Suppliers Narrow Talent Gap as Company Culture Shifts
Auto suppliers in North America are growing bullish about creating the talent they need as the industry’s skillsets shift.
So says the latest quarterly analysis of supplier sentiment conducted by the Original Equipment Suppliers Assn. The group’s Supplier Barometer Index for the second quarter of 2020 jumped from an all-time low of 15 in April-June to 53 for July-September. Any number above 50 is positive,
OESA says suppliers remain sharply divided about the impact of the continuing coronavirus pandemic.
Compared with the previous quarter, 47% of responding executives see better times ahead, and 38% are bracing for worse conditions. The survey says companies with sales less than $1 billion are the most bullish.
The biggest staffing challenge throughout the supply base has been rebuilding the hourly workforce.
Supplier executives report they are struggling to staff up—either in coaxing their employees back or finding replacement workers—as production revives. Most worry about matching their capacity to sales growth in all major markets, not just North America.
The pandemic has spawned new and efficient approaches to the workplace, notably teams that combine remote and on-site members. Virtual collaboration, says Mike Jackson, OESA’s head of strategy and research, “will continue to fundamentally alter future organizational and talent paradigms.”
Flexible work schedules are likely to become the new norm in North America, the OESA report says. Half its respondents in the U.S. already are widely altering shift times and crew assignments for much of their production. That compares with 45% in Mexico and only 20% in Canada.
Executives cite progress in changing their corporate culture since the start of this year as the auto industry embraces such changes as electrification, connectivity and autonomous vehicles. Half acknowledge that moderate or wide gaps currently exist, but nearly 90% are willing to address the issue.

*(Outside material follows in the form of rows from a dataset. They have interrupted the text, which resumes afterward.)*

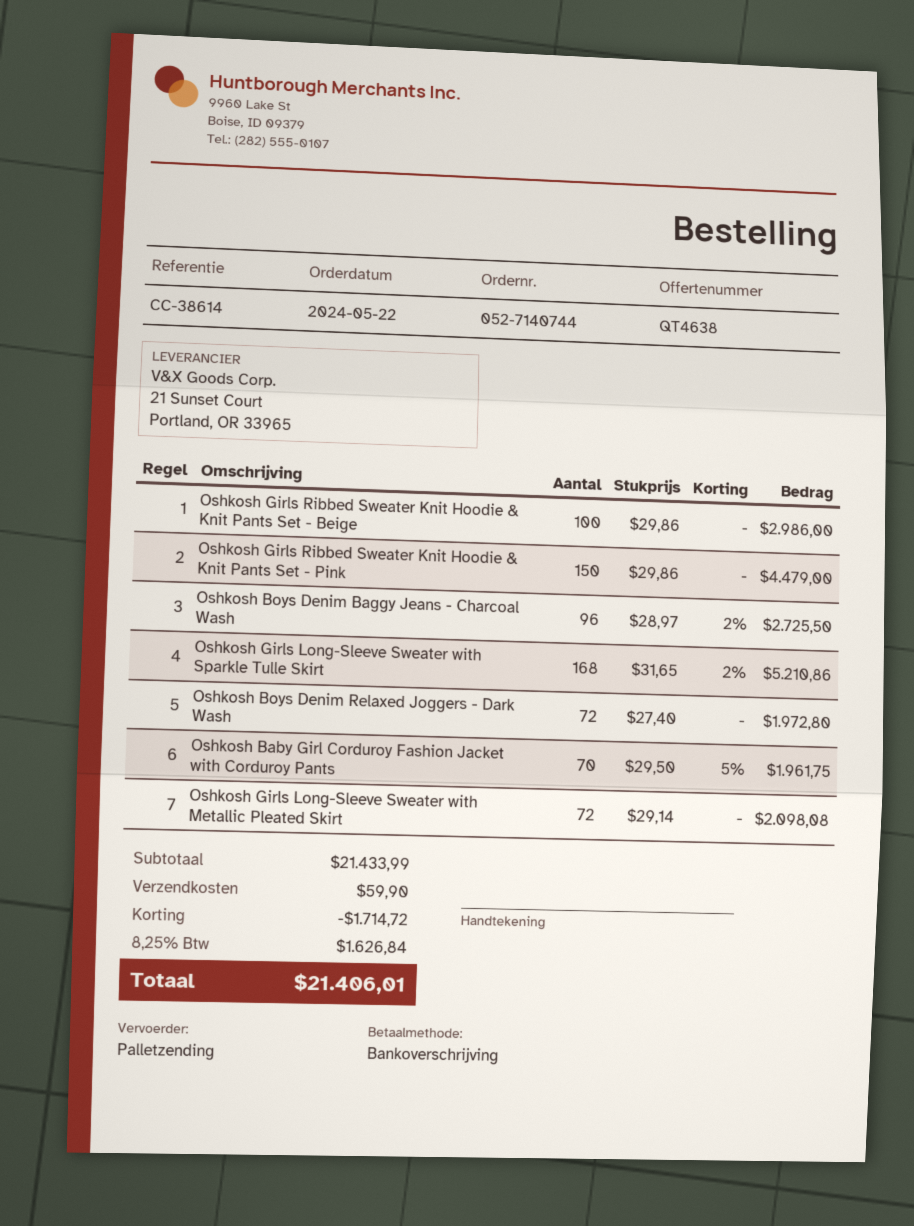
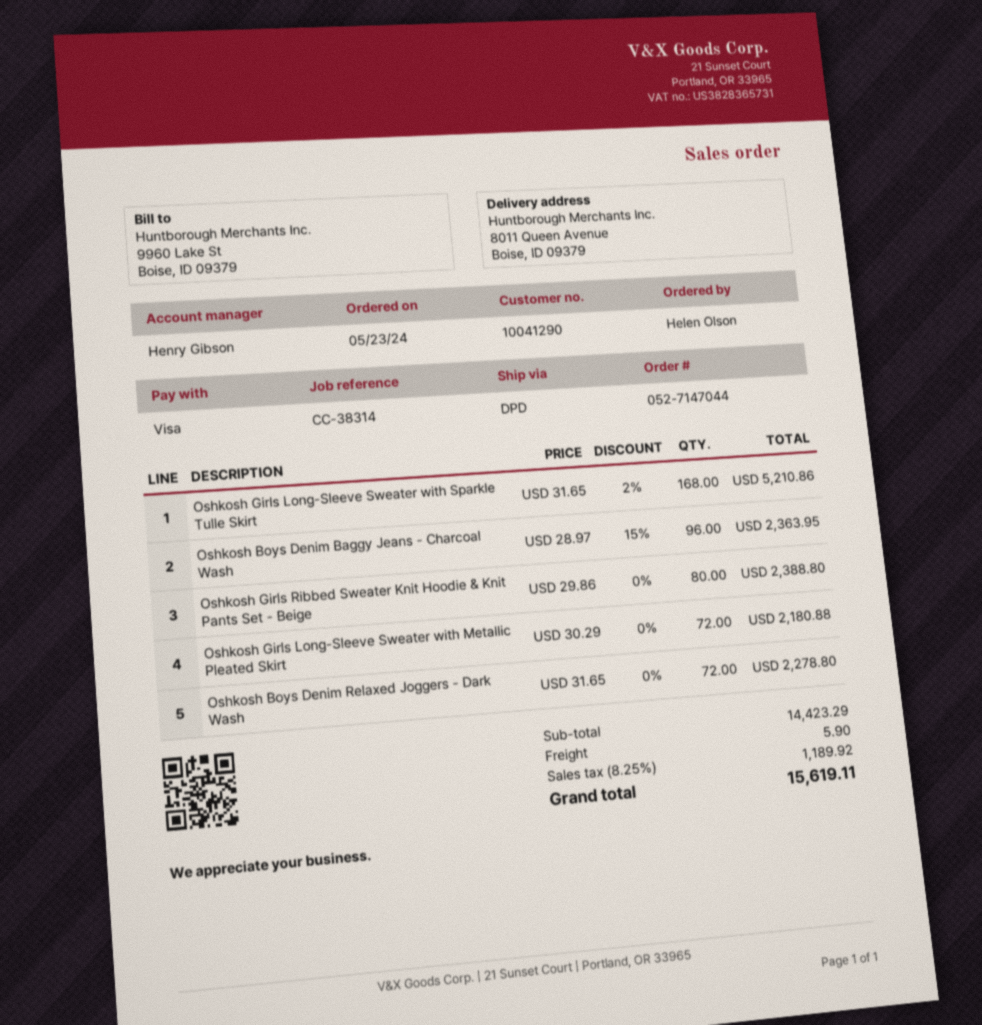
order number: 052-7140744 -> 052-7147044
order date: 2024-05-22 -> 2024-05-23
reference: CC-38614 -> CC-38314
payment method: bank transfer -> Visa
shipping method: pallet freight -> DPD
Oshkosh Girls Ribbed Sweater Knit Hoodie & Knit Pants Set - Beige: 100 x 29.86 = 2986.00 -> 80 x 29.86 = 2388.80
Oshkosh Girls Ribbed Sweater Knit Hoodie & Knit Pants Set - Pink: 150 x 29.86 = 4479.00 -> none
Oshkosh Boys Denim Baggy Jeans - Charcoal Wash: 96 x 28.97 - 2% = 2725.50 -> 96 x 28.97 - 15% = 2363.95
Oshkosh Boys Denim Relaxed Joggers - Dark Wash: 72 x 27.40 = 1972.80 -> 72 x 31.65 = 2278.80
Oshkosh Baby Girl Corduroy Fashion Jacket with Corduroy Pants: 70 x 29.50 - 5% = 1961.75 -> none
Oshkosh Girls Long-Sleeve Sweater with Metallic Pleated Skirt: 72 x 29.14 = 2098.08 -> 72 x 30.29 = 2180.88
subtotal: 21433.99 -> 14423.29
discount: 1714.72 -> none
shipping: 59.90 -> 5.90
tax: 8.25% = 1626.84 -> 8.25% = 1189.92
total: 21406.01 -> 15619.11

Shifting Culture, Skillsets
Respondents say they are having better luck realigning skillsets than changing their corporate cultures.
Two in five respondents expect that training, greater work flexibility, new policies and better communication will help realign the roles and responsibilities their workforce will need over the next 1-3 years. But the remaining three in five expect skill gaps will remain unchanged or even widen during that period.
OESA says executives see greater work flexibility—in workplace, work space and schedule—as key to attracting and retaining talent.
Half the executives polled say they plan to expand talent development programs in the next 1-3 years. Much of that effort will involve broadening existing plans, creating more individual programs and launching more mentoring initiatives.
The auto industry’s unprecedented upheaval is being further complicated by the coronavirus pandemic. OESA’s report says the North American supply base is showing both flexibility and resiliency in recognizing and coping with its own challenges.